▶ _THE DATA_:
● ● ● ● ●
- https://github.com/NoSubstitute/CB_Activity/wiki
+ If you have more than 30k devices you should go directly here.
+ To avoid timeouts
● ● ● ● ●
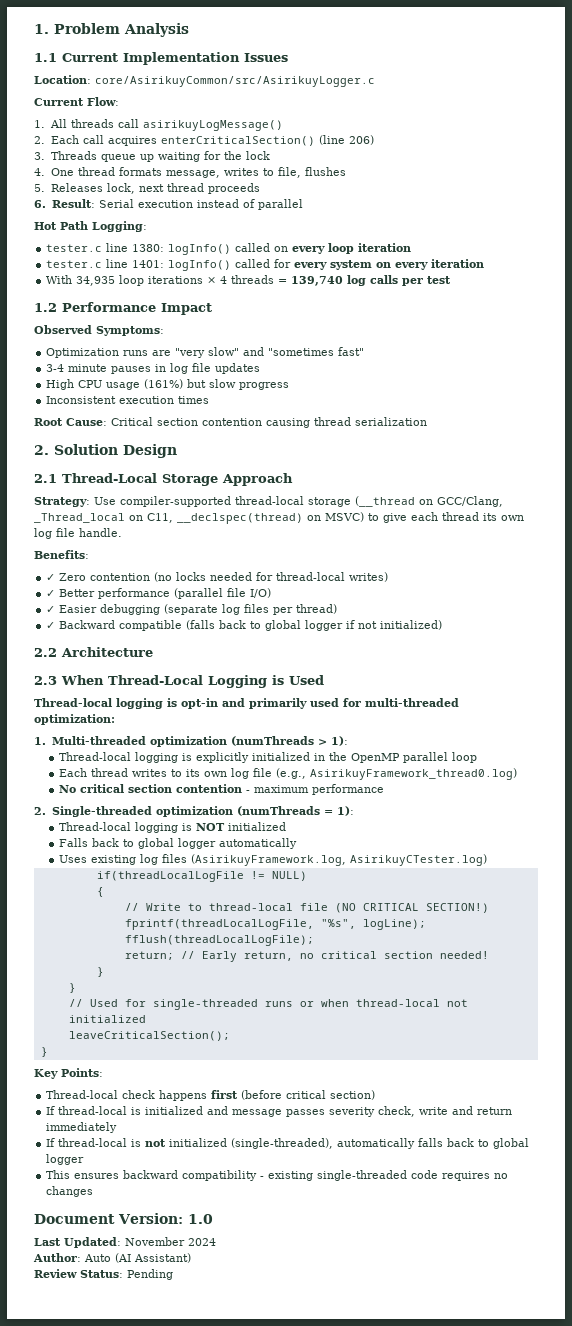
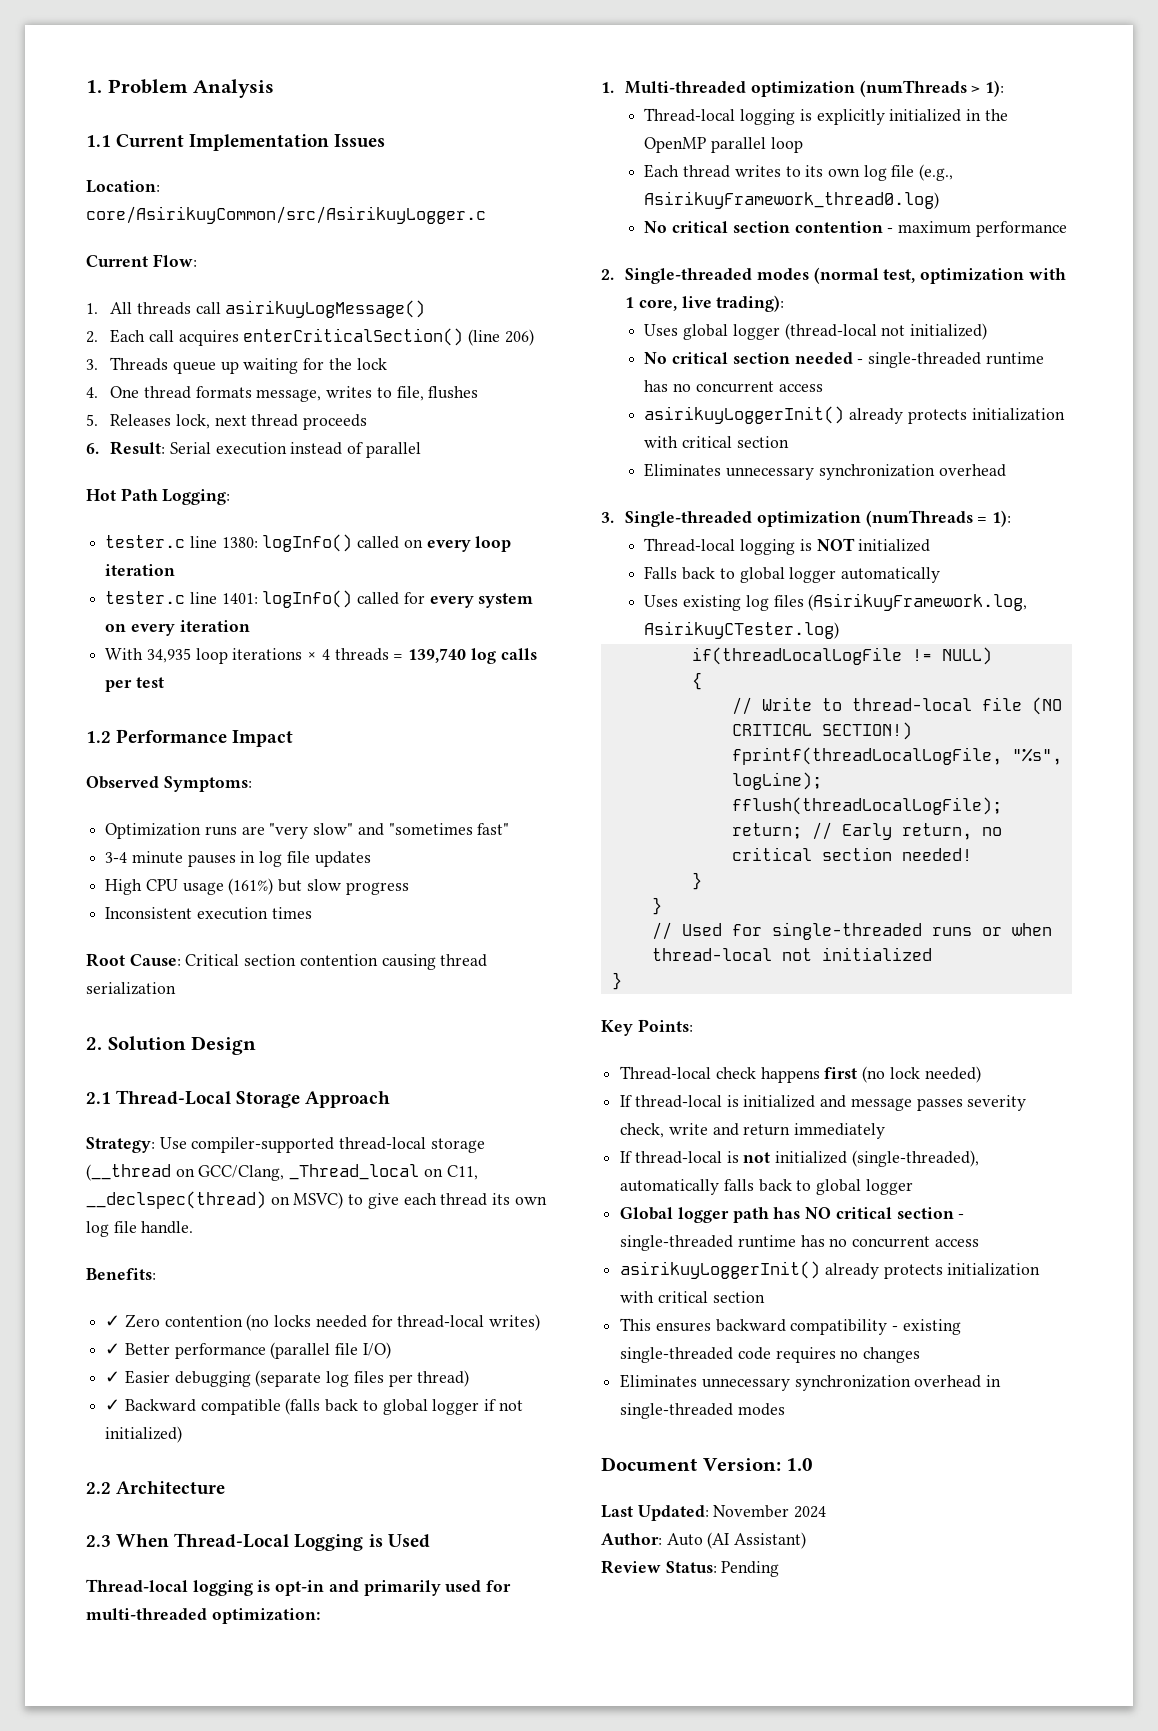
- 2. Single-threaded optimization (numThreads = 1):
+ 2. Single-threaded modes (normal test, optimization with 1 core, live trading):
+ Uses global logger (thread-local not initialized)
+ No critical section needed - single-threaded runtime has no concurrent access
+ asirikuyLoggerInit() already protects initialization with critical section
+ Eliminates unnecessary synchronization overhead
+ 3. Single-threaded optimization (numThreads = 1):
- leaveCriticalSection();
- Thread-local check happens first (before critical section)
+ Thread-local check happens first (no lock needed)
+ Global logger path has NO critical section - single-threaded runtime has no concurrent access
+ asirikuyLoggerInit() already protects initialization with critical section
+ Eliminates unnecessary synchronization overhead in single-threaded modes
● ● ● ● ●
▶ _EXERCISE GOAL_:
Could you restate, word for word, the lines above from the one with "- https://github.com/NoSubstitute/CB_Activity/wiki" to the one with "To avoid timeouts", both included?

▶ _WRITTEN SOLUTION_:
- https://github.com/NoSubstitute/CB_Activity/wiki
+ If you have more than 30k devices you should go directly here.
+ To avoid timeouts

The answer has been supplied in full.